> [About this exercise]: Search the entries below for the word "blastn", then copy each line in which it is found.

::::::::

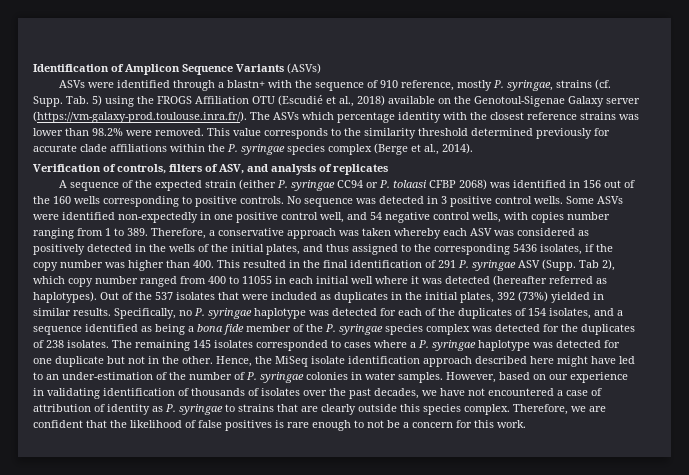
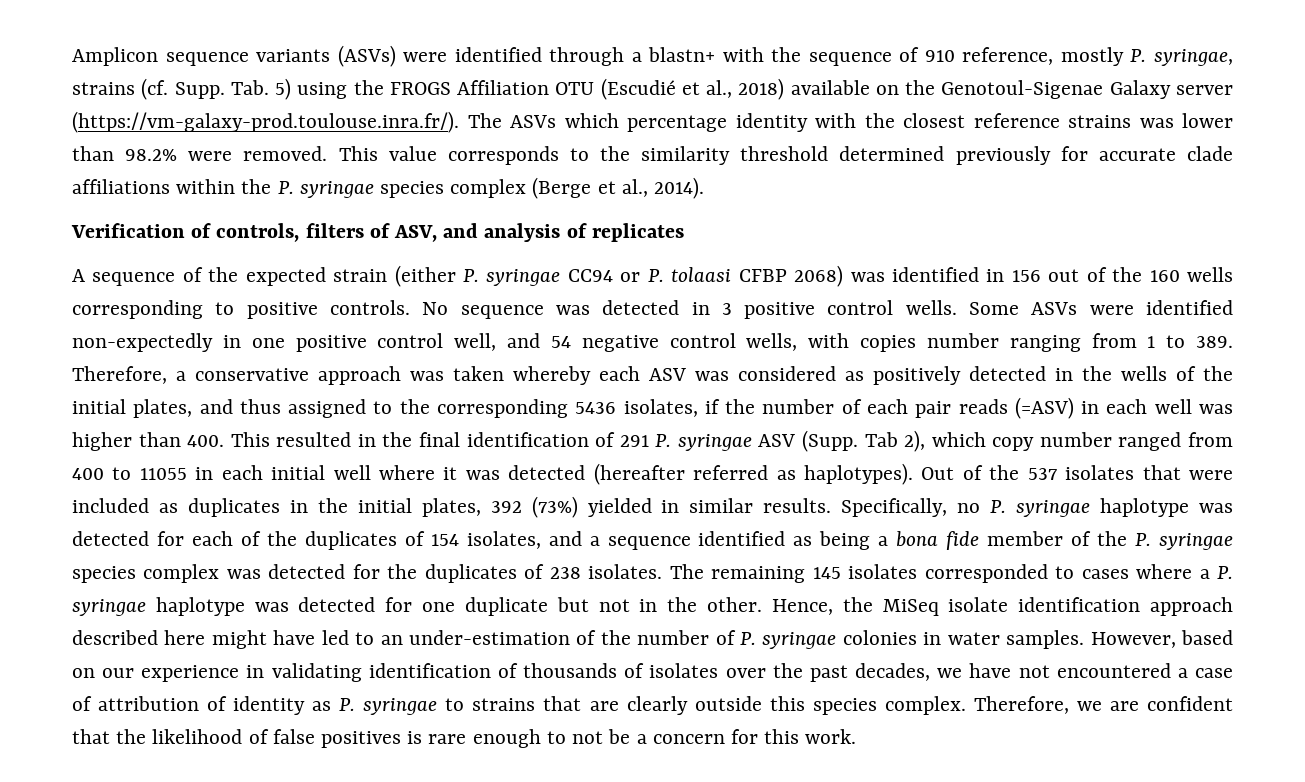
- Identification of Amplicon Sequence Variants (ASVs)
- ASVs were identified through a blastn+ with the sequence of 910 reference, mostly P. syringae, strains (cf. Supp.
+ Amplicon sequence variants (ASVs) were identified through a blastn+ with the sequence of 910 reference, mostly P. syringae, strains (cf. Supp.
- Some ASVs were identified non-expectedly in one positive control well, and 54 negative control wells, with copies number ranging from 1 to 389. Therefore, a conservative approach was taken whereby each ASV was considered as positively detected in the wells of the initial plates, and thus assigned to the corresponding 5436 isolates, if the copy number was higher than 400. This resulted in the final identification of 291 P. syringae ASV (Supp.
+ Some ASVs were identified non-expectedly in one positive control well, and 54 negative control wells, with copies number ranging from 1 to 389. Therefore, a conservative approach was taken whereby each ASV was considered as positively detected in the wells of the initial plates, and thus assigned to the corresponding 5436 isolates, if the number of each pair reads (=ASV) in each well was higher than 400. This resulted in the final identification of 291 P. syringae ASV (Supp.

::::::::

> [Expected answer]:
- ASVs were identified through a blastn+ with the sequence of 910 reference, mostly P. syringae, strains (cf. Supp.
+ Amplicon sequence variants (ASVs) were identified through a blastn+ with the sequence of 910 reference, mostly P. syringae, strains (cf. Supp.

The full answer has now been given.